C’est une joie pour moi de vous écrire pour la première fois. En effet, de temps à autre, je tombe sur un numéro et qui m’aide toujours à quelque chose. Le n° 38 avec son spécial sur les proverbes m’a beaucoup plu. Souvent certaines choses de chez nous, nous échappent. Heureusement qu’Afriquespoir est là pour nous les rappeler. Courage donc et continuez sans vous fatiguer sur la même lancée. C’est un service noble que vous nous rendez.

Abbé Dieudonné Agakuba,

Vicaire Episcopal en R. P. Oc

 

R/ Merci à tout ceux qui ont bien répondu aux questions du Concours Ae 38. Plusieurs réponses, hélas, sont arrivées avec un grand retard:

«Nous envoyons les réponses, puisque ça devient pour nous une habitude, je ne sais pas quand la chasse va me sourire».Jean de la Croix, Nouté, Nangazizi.

«Que mes excuses trouvent leur place dans votre compréhension. Car je ne vis pas à Kinshasa, mais à l’intérieur, plus précisément à Dibaya-Lubwe, Idiofa, Bandundu.

J’aime bien la lecture. Merci de mettre à notre disposition des pareilles revues. Bonne continuation! John Mapoli, Nangazizi.

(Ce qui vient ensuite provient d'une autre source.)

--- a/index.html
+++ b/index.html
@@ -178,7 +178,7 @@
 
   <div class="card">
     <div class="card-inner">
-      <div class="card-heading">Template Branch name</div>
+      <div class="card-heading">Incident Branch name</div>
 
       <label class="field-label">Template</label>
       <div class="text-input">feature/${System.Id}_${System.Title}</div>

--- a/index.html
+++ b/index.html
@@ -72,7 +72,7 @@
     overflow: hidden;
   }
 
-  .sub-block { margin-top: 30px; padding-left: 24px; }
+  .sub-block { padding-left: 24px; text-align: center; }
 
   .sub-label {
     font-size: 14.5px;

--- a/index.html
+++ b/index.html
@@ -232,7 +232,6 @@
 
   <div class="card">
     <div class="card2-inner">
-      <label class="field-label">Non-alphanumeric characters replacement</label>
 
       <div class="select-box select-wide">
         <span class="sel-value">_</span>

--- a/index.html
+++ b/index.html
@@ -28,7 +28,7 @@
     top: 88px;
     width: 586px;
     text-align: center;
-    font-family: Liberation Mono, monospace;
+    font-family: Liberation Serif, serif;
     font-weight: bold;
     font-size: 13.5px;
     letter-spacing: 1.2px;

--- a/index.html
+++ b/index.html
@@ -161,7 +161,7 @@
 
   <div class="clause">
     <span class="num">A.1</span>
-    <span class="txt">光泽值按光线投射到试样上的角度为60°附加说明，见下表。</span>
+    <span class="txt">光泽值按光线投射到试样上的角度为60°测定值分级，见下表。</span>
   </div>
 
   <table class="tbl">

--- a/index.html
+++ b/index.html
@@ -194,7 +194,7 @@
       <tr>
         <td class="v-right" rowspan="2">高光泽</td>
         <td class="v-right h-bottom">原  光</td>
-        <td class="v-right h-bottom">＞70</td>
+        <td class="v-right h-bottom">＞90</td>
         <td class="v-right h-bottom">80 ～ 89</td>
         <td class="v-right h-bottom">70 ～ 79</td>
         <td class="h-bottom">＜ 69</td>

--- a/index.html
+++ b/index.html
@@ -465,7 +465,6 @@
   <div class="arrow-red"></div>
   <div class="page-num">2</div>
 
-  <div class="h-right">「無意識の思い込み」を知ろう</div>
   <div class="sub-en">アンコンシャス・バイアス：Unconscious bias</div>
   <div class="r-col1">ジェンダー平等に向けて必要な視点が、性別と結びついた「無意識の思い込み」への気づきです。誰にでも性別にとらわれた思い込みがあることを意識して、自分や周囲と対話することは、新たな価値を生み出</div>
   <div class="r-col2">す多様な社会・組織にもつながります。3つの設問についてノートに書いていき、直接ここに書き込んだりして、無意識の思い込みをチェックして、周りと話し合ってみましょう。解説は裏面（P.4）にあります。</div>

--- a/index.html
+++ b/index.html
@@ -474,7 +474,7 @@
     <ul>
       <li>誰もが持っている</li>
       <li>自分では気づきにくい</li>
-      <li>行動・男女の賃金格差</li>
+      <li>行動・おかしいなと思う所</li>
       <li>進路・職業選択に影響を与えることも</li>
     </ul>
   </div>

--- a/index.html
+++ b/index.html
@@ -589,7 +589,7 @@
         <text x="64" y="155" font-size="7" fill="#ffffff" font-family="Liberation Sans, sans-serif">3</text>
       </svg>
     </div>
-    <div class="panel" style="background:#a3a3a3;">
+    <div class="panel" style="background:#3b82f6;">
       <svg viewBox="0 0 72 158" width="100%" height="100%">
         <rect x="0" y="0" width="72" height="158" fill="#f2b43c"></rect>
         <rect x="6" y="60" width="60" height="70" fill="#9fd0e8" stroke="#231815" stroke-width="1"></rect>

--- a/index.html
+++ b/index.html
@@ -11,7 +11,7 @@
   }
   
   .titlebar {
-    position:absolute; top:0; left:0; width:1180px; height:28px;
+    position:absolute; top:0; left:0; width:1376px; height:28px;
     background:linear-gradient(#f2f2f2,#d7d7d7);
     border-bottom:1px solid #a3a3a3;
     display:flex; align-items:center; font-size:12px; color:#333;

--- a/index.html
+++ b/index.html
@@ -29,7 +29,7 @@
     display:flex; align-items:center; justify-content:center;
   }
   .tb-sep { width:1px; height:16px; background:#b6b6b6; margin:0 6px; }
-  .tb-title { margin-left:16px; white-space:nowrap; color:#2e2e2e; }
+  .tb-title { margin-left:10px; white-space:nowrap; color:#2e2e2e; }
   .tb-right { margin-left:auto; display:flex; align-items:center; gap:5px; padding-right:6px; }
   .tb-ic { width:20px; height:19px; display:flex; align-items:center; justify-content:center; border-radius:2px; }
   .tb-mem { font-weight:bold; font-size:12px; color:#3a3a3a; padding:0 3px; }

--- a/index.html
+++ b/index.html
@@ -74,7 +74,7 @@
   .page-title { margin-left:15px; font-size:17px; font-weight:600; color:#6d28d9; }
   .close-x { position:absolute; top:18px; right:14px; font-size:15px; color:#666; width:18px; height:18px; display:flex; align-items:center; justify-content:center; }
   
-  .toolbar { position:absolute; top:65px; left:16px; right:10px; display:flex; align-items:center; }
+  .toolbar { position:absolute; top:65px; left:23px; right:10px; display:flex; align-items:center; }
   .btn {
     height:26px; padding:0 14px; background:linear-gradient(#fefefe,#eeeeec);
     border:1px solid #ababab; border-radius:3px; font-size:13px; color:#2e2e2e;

«Je suis devenu un membre à par entière d’Afriquespoir et je ferai l’impossible pour l’avoir à chaque apparition!» Germain Montchon Y.A., Lomè. Et d’autres: Jean Marcel Kitongo, Kinshasa; Cécile Manzanga, Kinshasa; Roger Ebene, Lubumbashi; Robert Mena, Isiro.

 

Construction

Les articles d’Ae 39 m’ont  beaucoup intéressés et plus particulièrement celui de la construction de l’Eglise de l’Espérance aux Philippines. Etudiant à l’Institut Bâtiments et Travaux Publics (IBTP), je me pose la question  de savoir comment arriveront-ils à réaliser une construction si moderne et riche en infrastructures avec des matériaux fabriqués avec des déchets! Passez-nous plus d’informations sur ce genre de découvertes qui enrichissent nos connaissances.

Fiston Vuangi,

Kimbanseke/Kinshasa

 

Nous aussi

Je suis tombé sur Ae n° 38 qui m’a beaucoup intéressé. Nous aussi, à l’est de la R D Congo, nous sommes destinataires de cette communication. Pourquoi ne sommes nous pas informés? Pour que j’entre en contact avec cette revue, il fallait qu’un visiteur vienne de Lubumbashi. Tous mes ami(e)s et camarades étaient intéressés par cette publication. Souvenez-vous de nous, pauvres Gomatraciens, dans vos projets d’avenir. Nous sommes une jeunesse désireuse de lire. Que vos activités puissent prospérer.